Cómo realizar el análisis de metilación del ADN
Los principales métodos para detectar la metilación de genes son los siguientes:
PCR específica de metilación (MSP)
El ADN genómico utilizado se trata con bisulfito y todo el ADN genómico no metilado las citosinas se convierten en uracilo, mientras que las citosinas metiladas permanecen sin cambios; luego se diseñan cebadores para apuntar a secuencias metiladas y no metiladas para la PCR. El producto de amplificación de MSP se detecta mediante electroforesis. Si el fragmento amplificado se puede obtener utilizando un cebador dirigido a la cadena de ADN metilado después del tratamiento, significa que hay metilación en el sitio detectado; de lo contrario, significa que no hay metilación en el sitio detectado. .
2. Secuenciación por PCR con bisulfito (BSP)
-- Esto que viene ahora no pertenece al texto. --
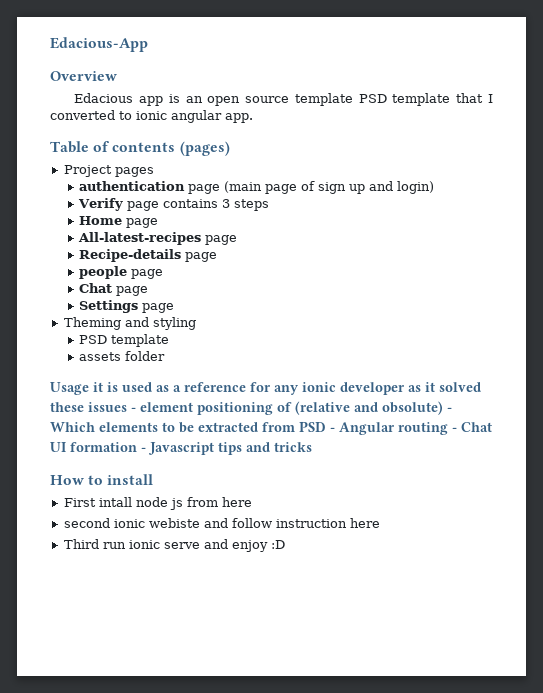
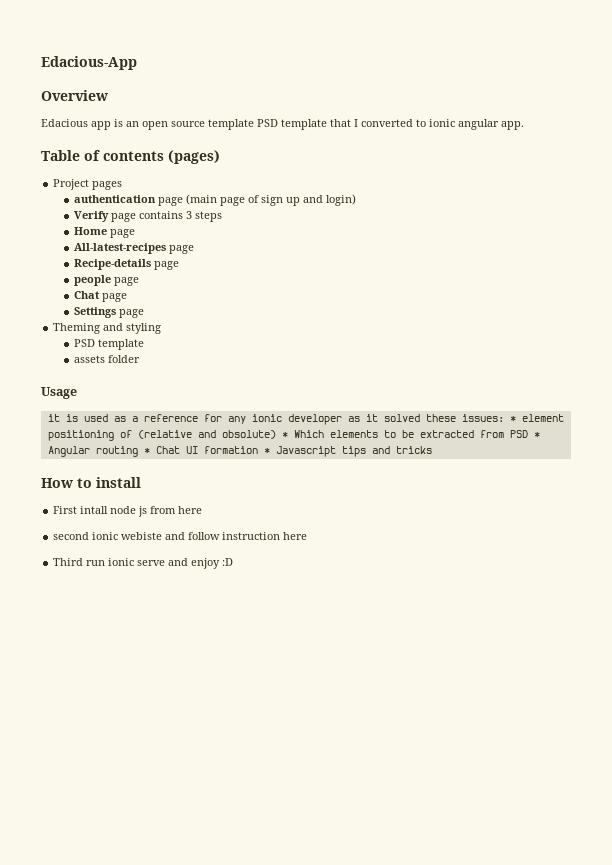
- Usage it is used as a reference for any ionic developer as it solved these issues - element positioning of (relative and obsolute) - Which elements to be extracted from PSD - Angular routing - Chat UI formation - Javascript tips and tricks
+ Usage
+ it is used as a reference for any ionic developer as it solved these issues: * element positioning of (relative and obsolute) * Which elements to be extracted from PSD * Angular routing * Chat UI formation * Javascript tips and tricks

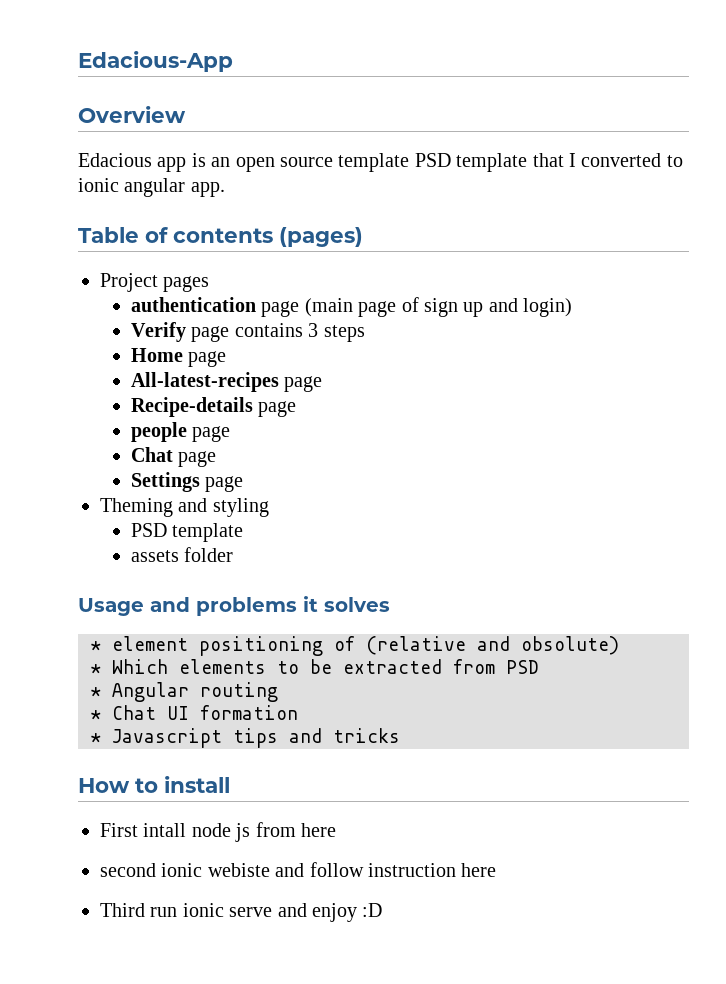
- Usage
- it is used as a reference for any ionic developer as it solved these issues: * element positioning of (relative and obsolute) * Which elements to be extracted from PSD * Angular routing * Chat UI formation * Javascript tips and tricks
+ Usage and problems it solves
+ * element positioning of (relative and obsolute)
+ * Which elements to be extracted from PSD
+ * Angular routing
+ * Chat UI formation
+ * Javascript tips and tricks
Utilizando bisulfito para tratar el ADN genómico, la citosina no metilada se convierte en uracilo, mientras que la citosina metilada permanece sin cambios. Luego, los cebadores BSP se diseñan para la PCR. Durante el proceso de amplificación, todo el uracilo se convierte en timina. Finalmente, la secuenciación del producto de la PCR puede determinar si el sitio CpG está metilado, lo que se denomina método de secuenciación directa BSP. Clonar el producto de PCR en un vector y luego secuenciarlo puede mejorar la tasa de éxito de la secuenciación. Este método se denomina método de secuenciación de clonación BSP.
3. Polimorfismo amplificado sensible a la metilación
(Polimorfismo amplificado sensible a la metilación, MSAP)
MSAP utiliza la sensibilidad a la metilación del ADN Dos isosquiasas, Hpa II y Msp I , se utilizan para escindir y ligar ADN genómico. Porque ambas enzimas reconocen el mismo sitio de la enzima de restricción, el sitio CCGG. Cuando los sitios CCGG en la secuencia de ADN tienen diferentes grados de estado de metilación, estas dos enzimas los reconocerán respectivamente y se reflejarán en la presencia o ausencia de productos.
4. Pirosecuenciación
Al cuantificar con precisión la frecuencia de metilación en un único sitio CpG continuo, la pirosecuenciación puede detectar y cuantificar cambios leves. Durante el proceso de extensión de secuencia, la relación C-T de un solo sitio se determina cuantitativamente en función de la incorporación de C y T. Por lo tanto, se pueden detectar con precisión variaciones de metilación en diferentes sitios. Dado que la pirosecuenciación proporciona datos de secuencia reales, el estado de metilación también se presenta en forma de secuencia.